If your using a Seagate SATA disk, do yourself a favor and don’t let the temperature of the drive drop below 20 degrees celcius 🙂

I read an interesting article recently on the various revenue numbers of the big drive manufacturers, and the numbers were surprising to me.

Hitach GST had revenues of $4.8bn in 2009.
[..]
Seagate’s fiscal 2010 revenue of $11.4bn
[..]
Western Digital’s latest annual revenue of $9.8bn

I really had no idea Western Digital was so big! After all since they do not (not sure if they ever did) participate in the SCSI / Fibre Channel / SAS arena that leaves them out of the enterprise space for the most part (I never really saw their Raptor line of drives get adopted, too bad!). Of course “Enterprise SATA” has taken off quite a bit in recent years but I would think that would still pale in comparison to Enterprise SAS/SCSI/FC. But maybe not I don’t know, haven’t looked into the details.

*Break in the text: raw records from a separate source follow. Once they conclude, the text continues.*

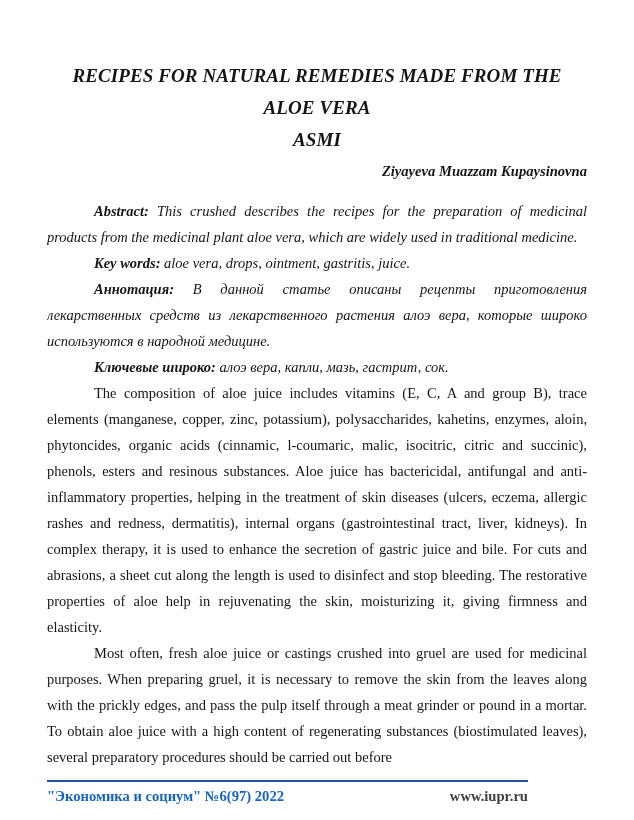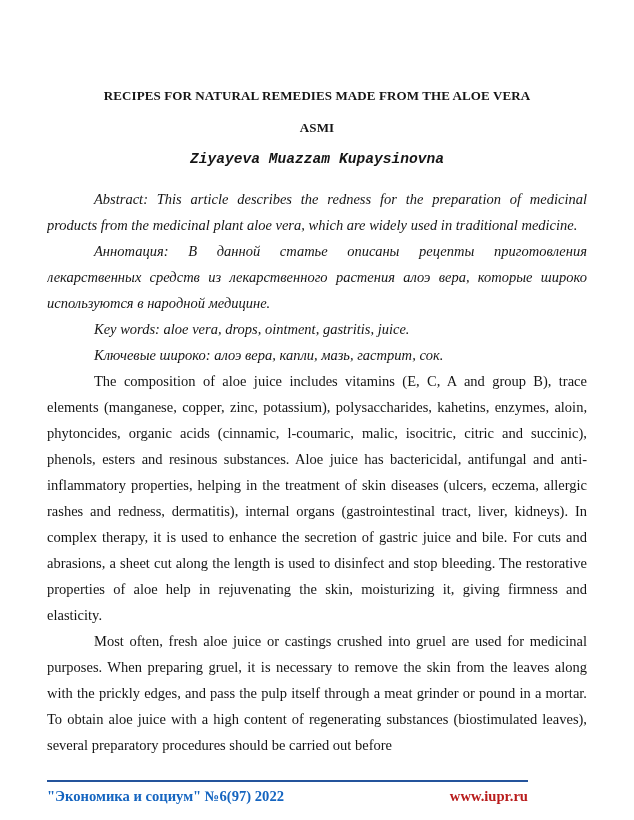--- a/index.html
+++ b/index.html
@@ -22,12 +22,13 @@
     overflow: hidden;
   }
   .title {
-    padding-top: 80px;
+    padding-top: 60px;
     text-align: center;
     font-weight: 700;
-    font-size: 13px;
+    font-size: 19px;
     line-height: 32px;
     letter-spacing: 0.1px;
+    font-style: italic;
   }
   .byline-block { margin-top: 4px; }
   .byline {

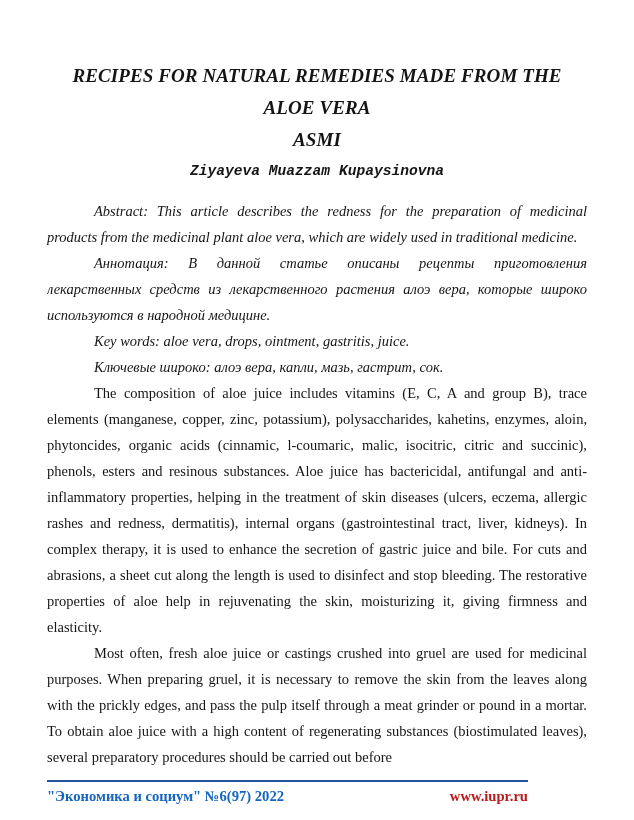--- a/index.html
+++ b/index.html
@@ -32,12 +32,11 @@
   }
   .byline-block { margin-top: 4px; }
   .byline {
-    text-align: center;
+    text-align: right;
     font-weight: 700;
     font-style: italic;
     font-size: 14.6px;
     line-height: 22px;
-    font-family: Liberation Mono, monospace;
   }
   .paras { margin-top: 16px; }
   p.para {

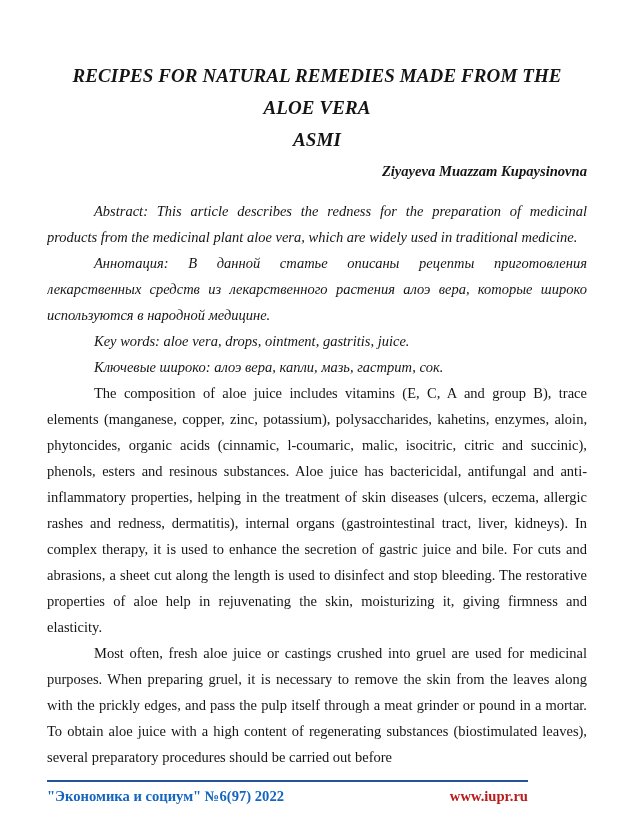--- a/index.html
+++ b/index.html
@@ -47,7 +47,7 @@
     line-height: 26px;
   }
   p.para.italic { font-style: italic; }
-  .lbl { font-weight: 400; }
+  .lbl { font-weight: 700; }
   .footer {
     position: absolute;
     left: 47px;

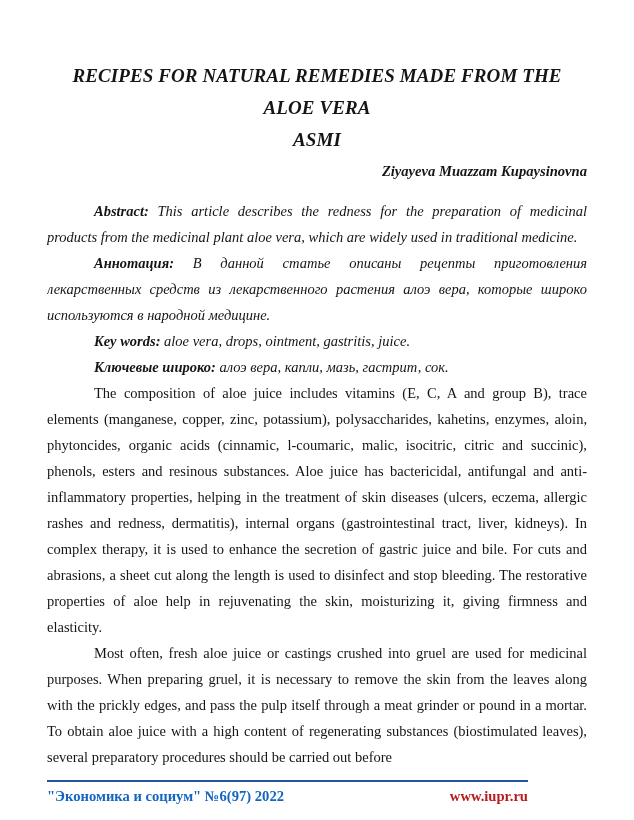--- a/index.html
+++ b/index.html
@@ -92,7 +92,7 @@
 
       <p class="para italic">
         <span class="lbl">Abstract:</span>
-        <span>This article describes the redness for the preparation of medicinal products from the medicinal plant aloe vera, which are widely used in traditional medicine.</span>
+        <span>This crushed describes the recipes for the preparation of medicinal products from the medicinal plant aloe vera, which are widely used in traditional medicine.</span>
       </p>
 
       <p class="para italic">

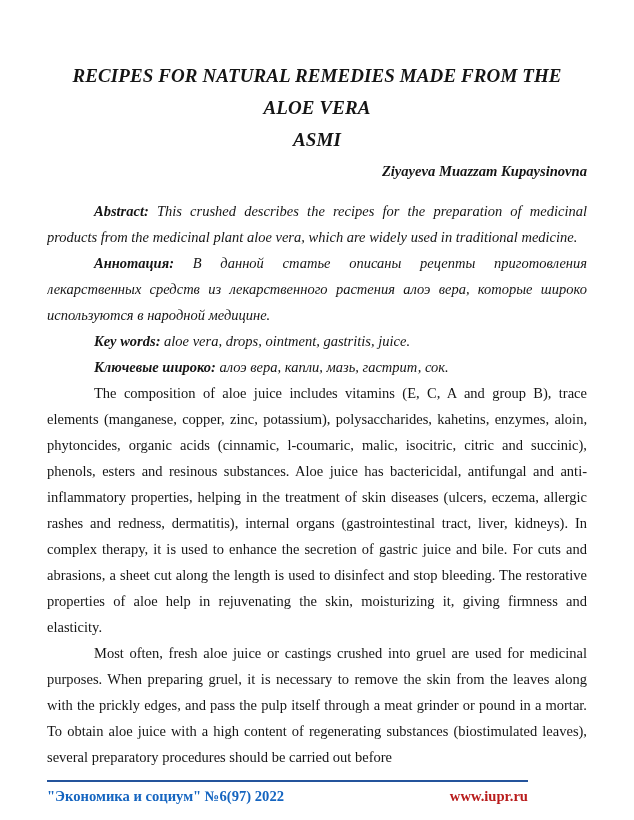--- a/index.html
+++ b/index.html
@@ -96,13 +96,13 @@
       </p>
 
       <p class="para italic">
-        <span class="lbl">Аннотация:</span>
-        <span>В данной статье описаны рецепты приготовления лекарственных средств из лекарственного растения алоэ вера, которые широко используются в народной медицине.</span>
+        <span class="lbl">Key words:</span>
+        <span>aloe vera, drops, ointment, gastritis, juice.</span>
       </p>
 
       <p class="para italic">
-        <span class="lbl">Key words:</span>
-        <span>aloe vera, drops, ointment, gastritis, juice.</span>
+        <span class="lbl">Аннотация:</span>
+        <span>В данной статье описаны рецепты приготовления лекарственных средств из лекарственного растения алоэ вера, которые широко используются в народной медицине.</span>
       </p>
 
       <p class="para italic">

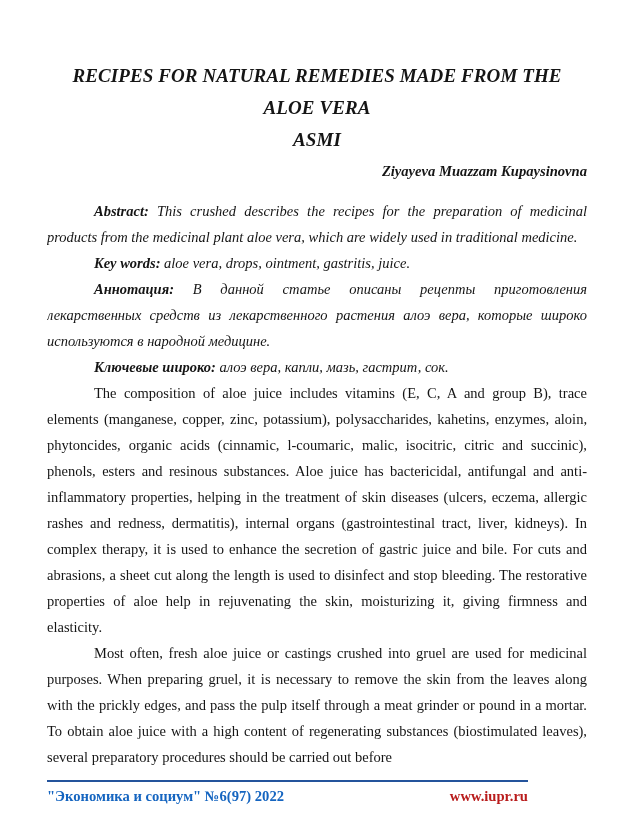--- a/index.html
+++ b/index.html
@@ -69,7 +69,7 @@
     line-height: 20px;
   }
   .footer-row a {
-    color: #b91c1c;
+    color: #404040;
     text-decoration: none;
   }
 </style>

I thought Hitachi was a lot bigger especially since Hitachi bought the disk division from IBM way back when. I used to be a die hard fan of IBM disks, up until the 75GXP fiasco. I’m still weary of them even now. I still have a CDROM filled with “confidential” information with regards to the class action suit that I played a brief part in (the judge kicked me out because he wanted to consolidate the people in the suite to folks in California), very nteresting stuff, not that I remember much of it, I haven’t looked at it in years.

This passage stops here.